● **Instructions to follow**
Skip the images and copy each record exactly as written.

(Stored data)

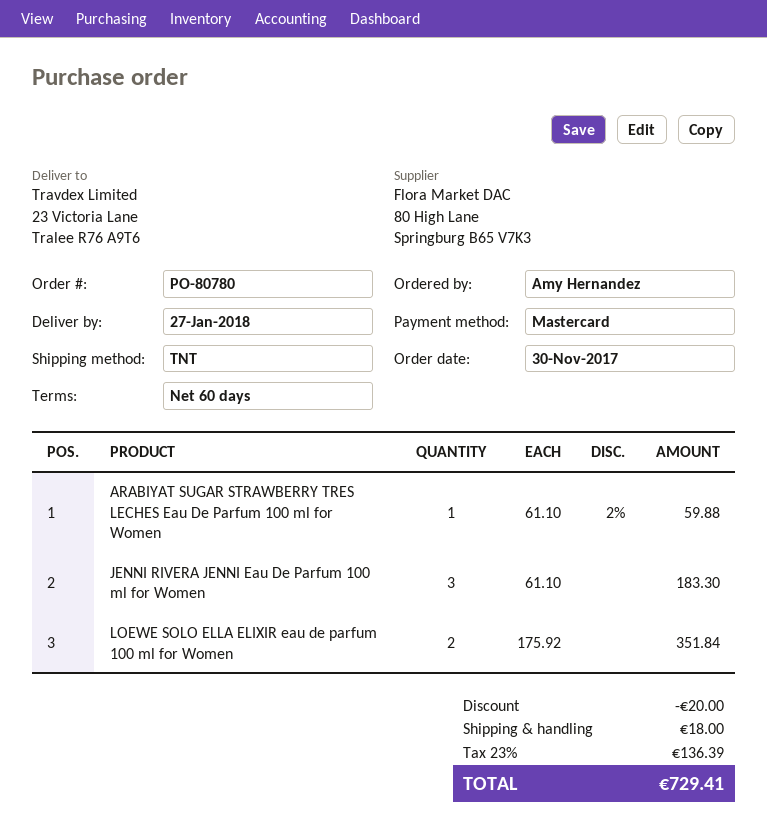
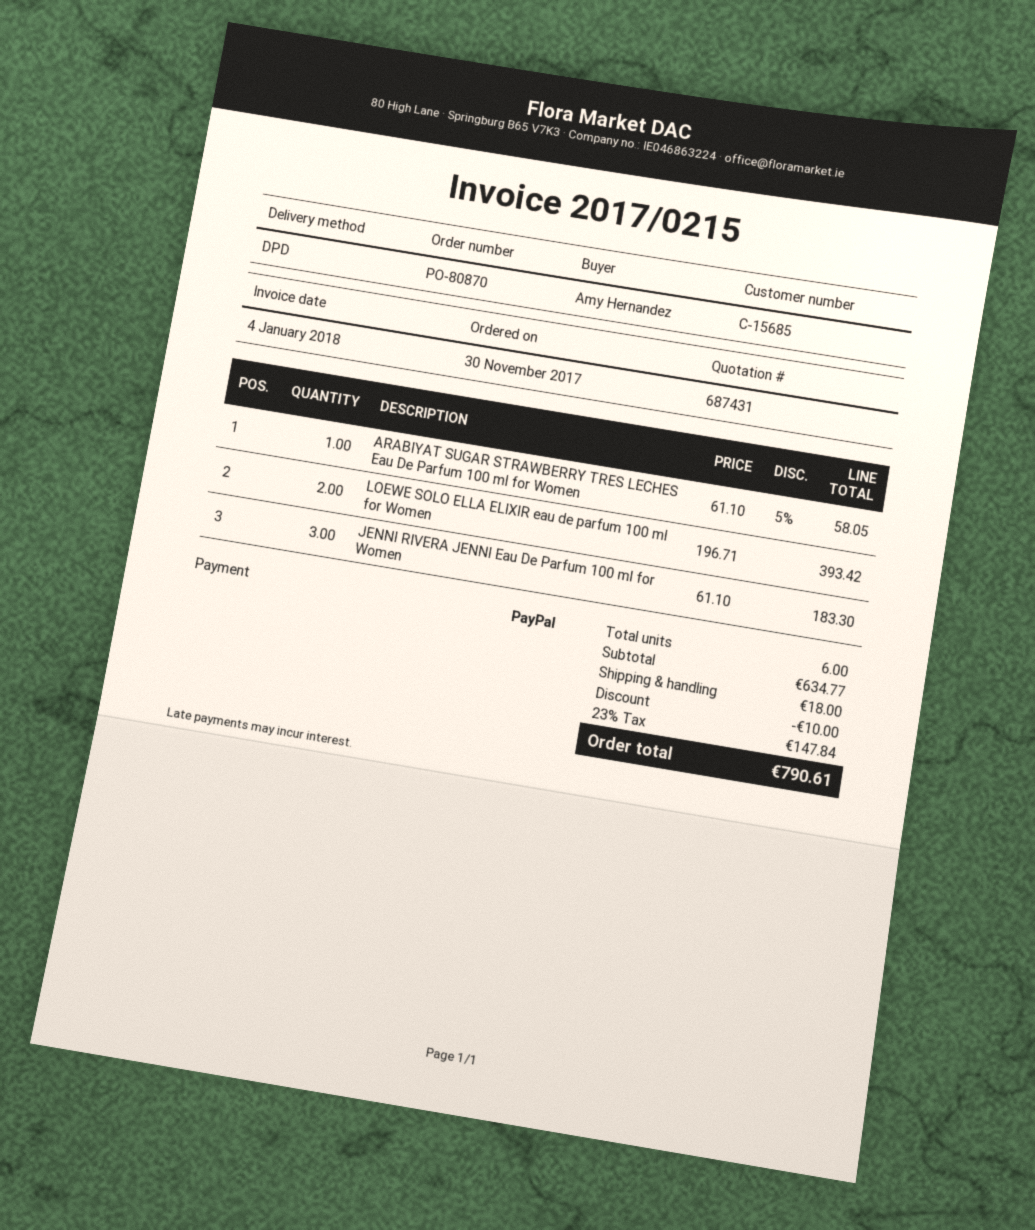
order number: PO-80780 -> PO-80870
payment method: Mastercard -> PayPal
shipping method: TNT -> DPD
ARABIYAT SUGAR STRAWBERRY TRES LECHES Eau De Parfum 100 ml for Women: 1 x 61.10 - 2% = 59.88 -> 1 x 61.10 - 5% = 58.05
LOEWE SOLO ELLA ELIXIR eau de parfum 100 ml for Women: 2 x 175.92 = 351.84 -> 2 x 196.71 = 393.42
discount: 20.00 -> 10.00
tax: 23% = 136.39 -> 23% = 147.84
total: 729.41 -> 790.61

(End Stored data)

● **Exercise output**
order number: PO-80780 -> PO-80870
payment method: Mastercard -> PayPal
shipping method: TNT -> DPD
ARABIYAT SUGAR STRAWBERRY TRES LECHES Eau De Parfum 100 ml for Women: 1 x 61.10 - 2% = 59.88 -> 1 x 61.10 - 5% = 58.05
LOEWE SOLO ELLA ELIXIR eau de parfum 100 ml for Women: 2 x 175.92 = 351.84 -> 2 x 196.71 = 393.42
discount: 20.00 -> 10.00
tax: 23% = 136.39 -> 23% = 147.84
total: 729.41 -> 790.61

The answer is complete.